_RECORDS FOR PROCESSING_
|---|
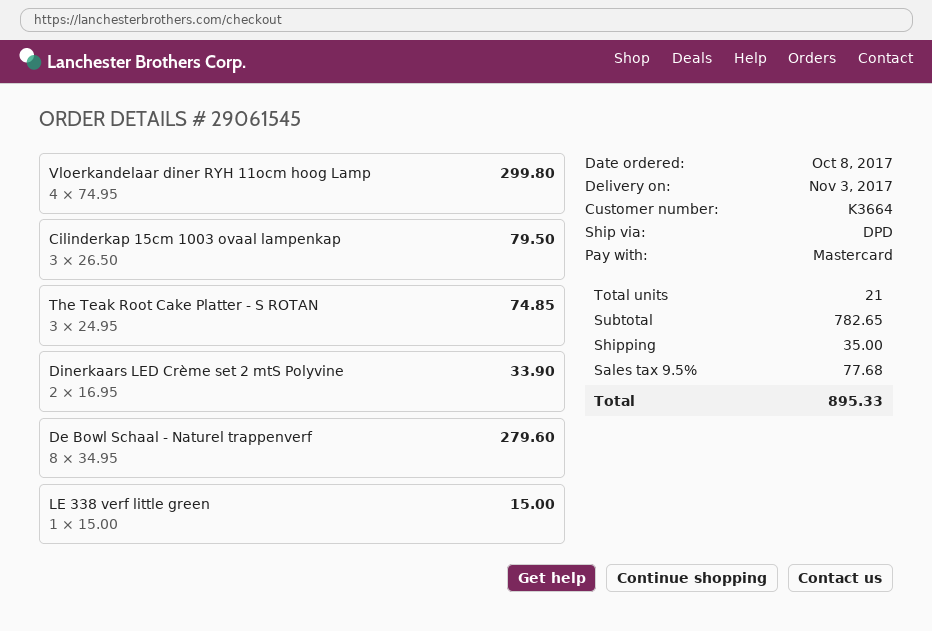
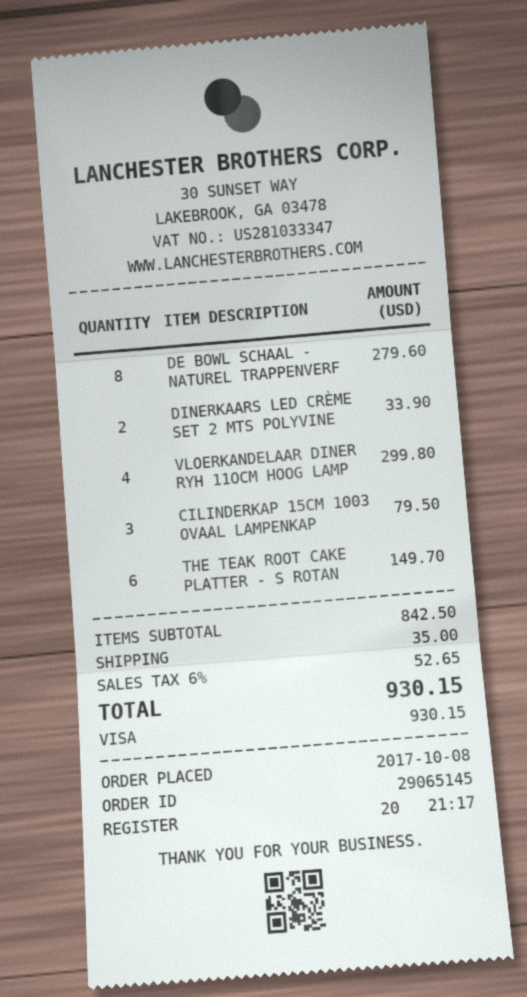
order number: 29061545 -> 29065145
payment method: Mastercard -> Visa
The Teak Root Cake Platter - S ROTAN: 3 for 74.85 -> 6 for 149.70
LE 338 verf little green: 1 for 15.00 -> none
subtotal: 782.65 -> 842.50
tax: 9.5% = 77.68 -> 6% = 52.65
total: 895.33 -> 930.15

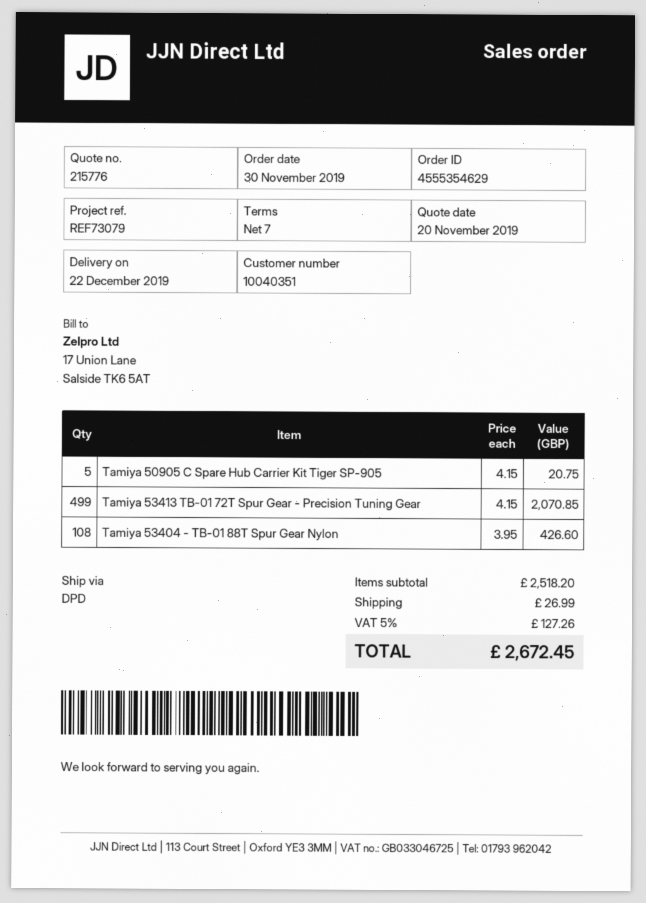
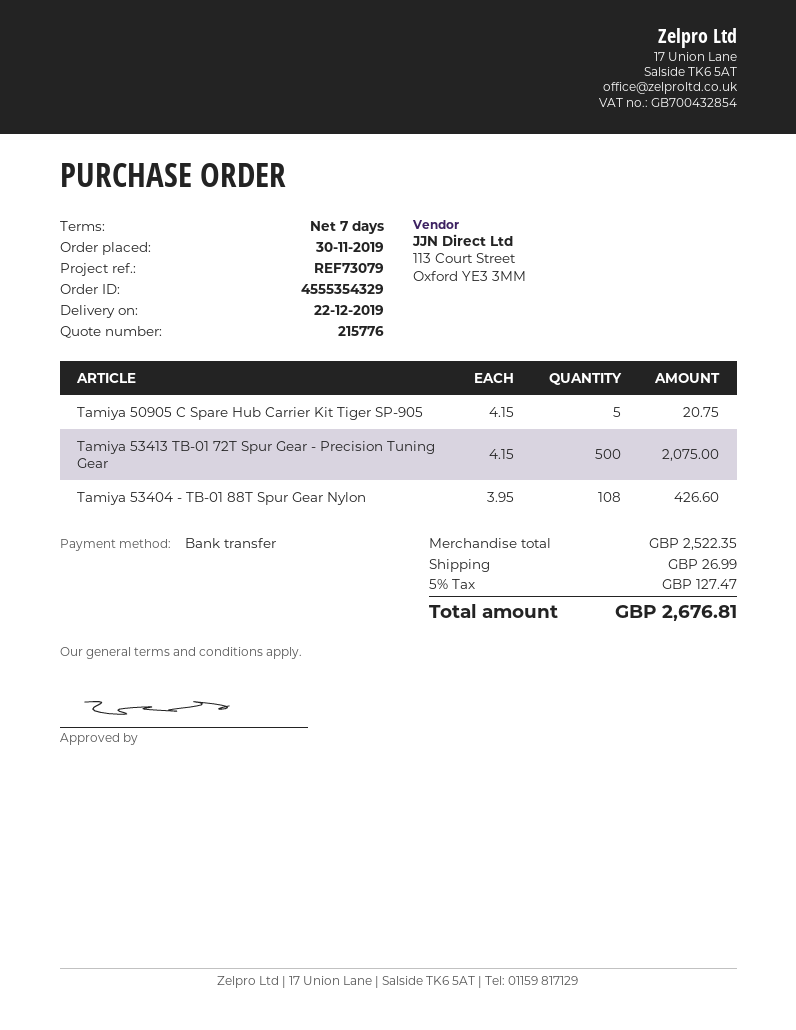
order number: 4555354629 -> 4555354329
Tamiya 53413 TB-01 72T Spur Gear - Precision Tuning Gear: 499 x 4.15 = 2070.85 -> 500 x 4.15 = 2075.00
subtotal: 2518.20 -> 2522.35
tax: 5% = 127.26 -> 5% = 127.47
total: 2672.45 -> 2676.81

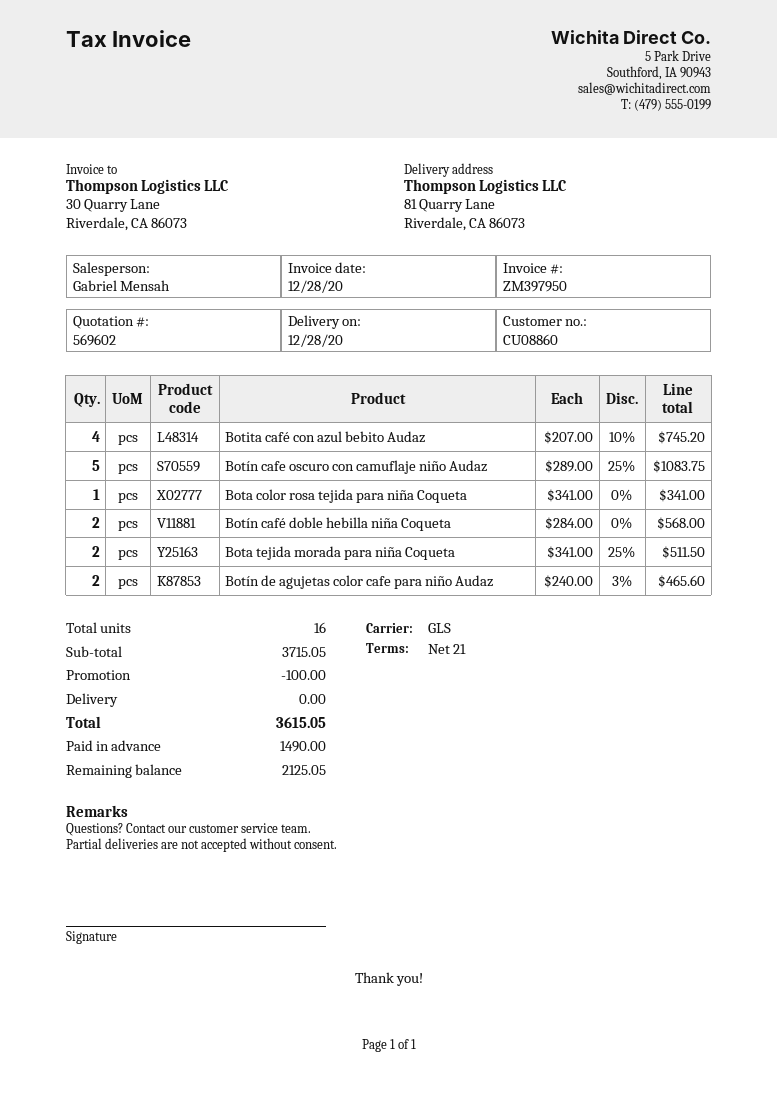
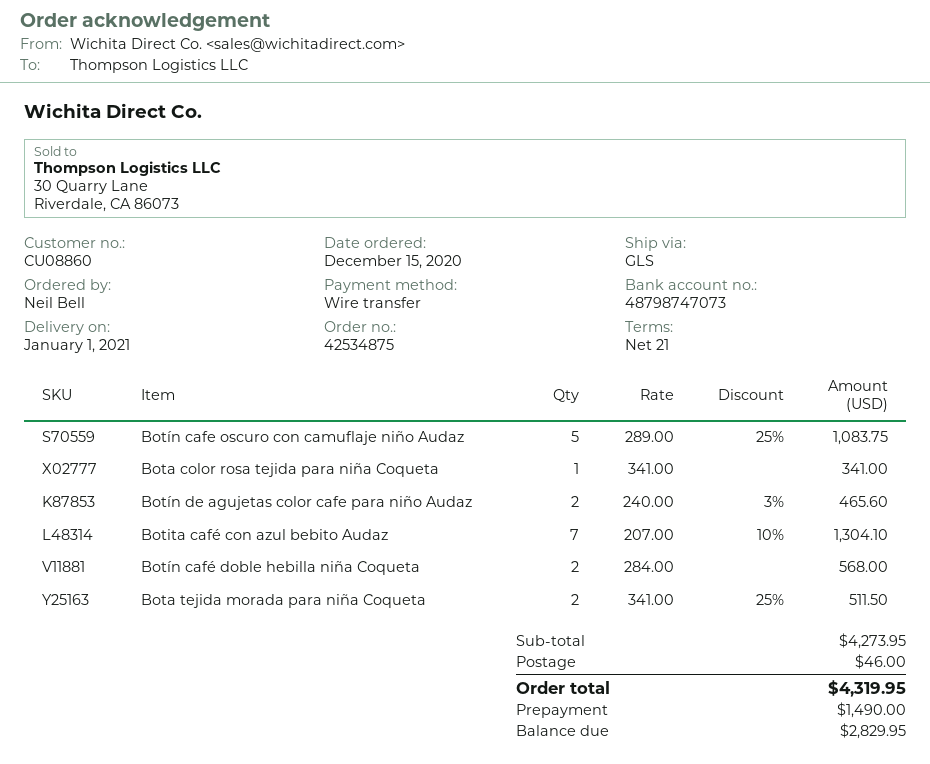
delivery date: 2020-12-28 -> 2021-01-01
Botita café con azul bebito Audaz: 4 x 207.00 - 10% = 745.20 -> 7 x 207.00 - 10% = 1304.10
subtotal: 3715.05 -> 4273.95
discount: 100.00 -> none
shipping: 0.00 -> 46.00
total: 3615.05 -> 4319.95
balance: 2125.05 -> 2829.95

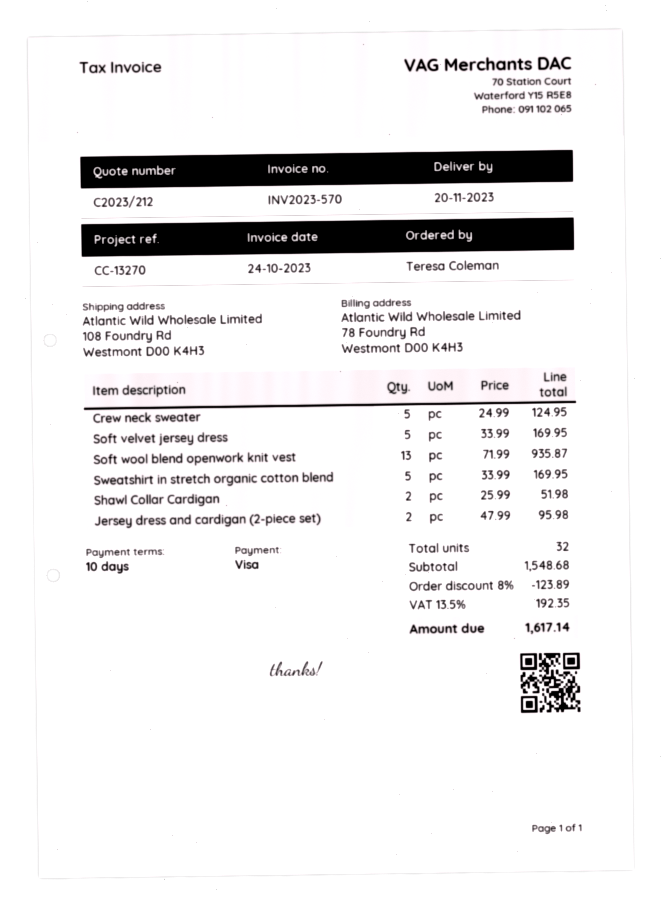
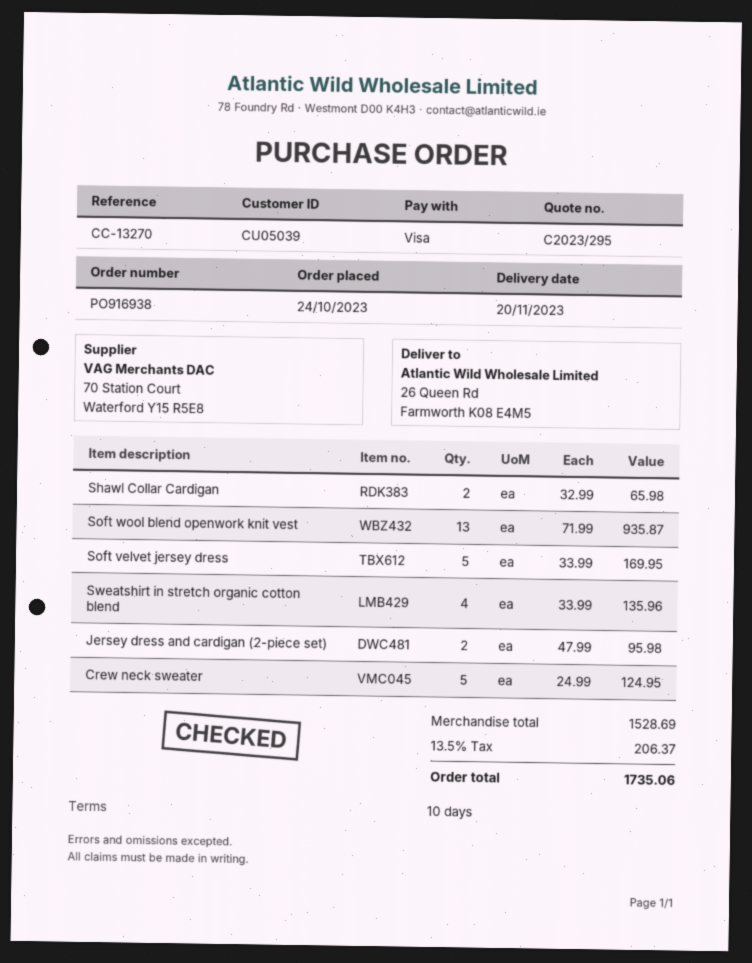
quote number: C2023/212 -> C2023/295
ship to: 108 Foundry Rd, Westmont D00 K4H3 -> 26 Queen Rd, Farmworth K08 E4M5
Sweatshirt in stretch organic cotton blend: 5 x 33.99 = 169.95 -> 4 x 33.99 = 135.96
Shawl Collar Cardigan: 2 x 25.99 = 51.98 -> 2 x 32.99 = 65.98
subtotal: 1548.68 -> 1528.69
discount: 8% = 123.89 -> none
tax: 13.5% = 192.35 -> 13.5% = 206.37
total: 1617.14 -> 1735.06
|---|
_TASK TO COMPLETE_
Return a verbatim transcription of the data, omitting all images.

_SOLUTION TO THE PROBLEM_
order number: 29061545 -> 29065145
payment method: Mastercard -> Visa
The Teak Root Cake Platter - S ROTAN: 3 for 74.85 -> 6 for 149.70
LE 338 verf little green: 1 for 15.00 -> none
subtotal: 782.65 -> 842.50
tax: 9.5% = 77.68 -> 6% = 52.65
total: 895.33 -> 930.15

order number: 4555354629 -> 4555354329
Tamiya 53413 TB-01 72T Spur Gear - Precision Tuning Gear: 499 x 4.15 = 2070.85 -> 500 x 4.15 = 2075.00
subtotal: 2518.20 -> 2522.35
tax: 5% = 127.26 -> 5% = 127.47
total: 2672.45 -> 2676.81

delivery date: 2020-12-28 -> 2021-01-01
Botita café con azul bebito Audaz: 4 x 207.00 - 10% = 745.20 -> 7 x 207.00 - 10% = 1304.10
subtotal: 3715.05 -> 4273.95
discount: 100.00 -> none
shipping: 0.00 -> 46.00
total: 3615.05 -> 4319.95
balance: 2125.05 -> 2829.95

quote number: C2023/212 -> C2023/295
ship to: 108 Foundry Rd, Westmont D00 K4H3 -> 26 Queen Rd, Farmworth K08 E4M5
Sweatshirt in stretch organic cotton blend: 5 x 33.99 = 169.95 -> 4 x 33.99 = 135.96
Shawl Collar Cardigan: 2 x 25.99 = 51.98 -> 2 x 32.99 = 65.98
subtotal: 1548.68 -> 1528.69
discount: 8% = 123.89 -> none
tax: 13.5% = 192.35 -> 13.5% = 206.37
total: 1617.14 -> 1735.06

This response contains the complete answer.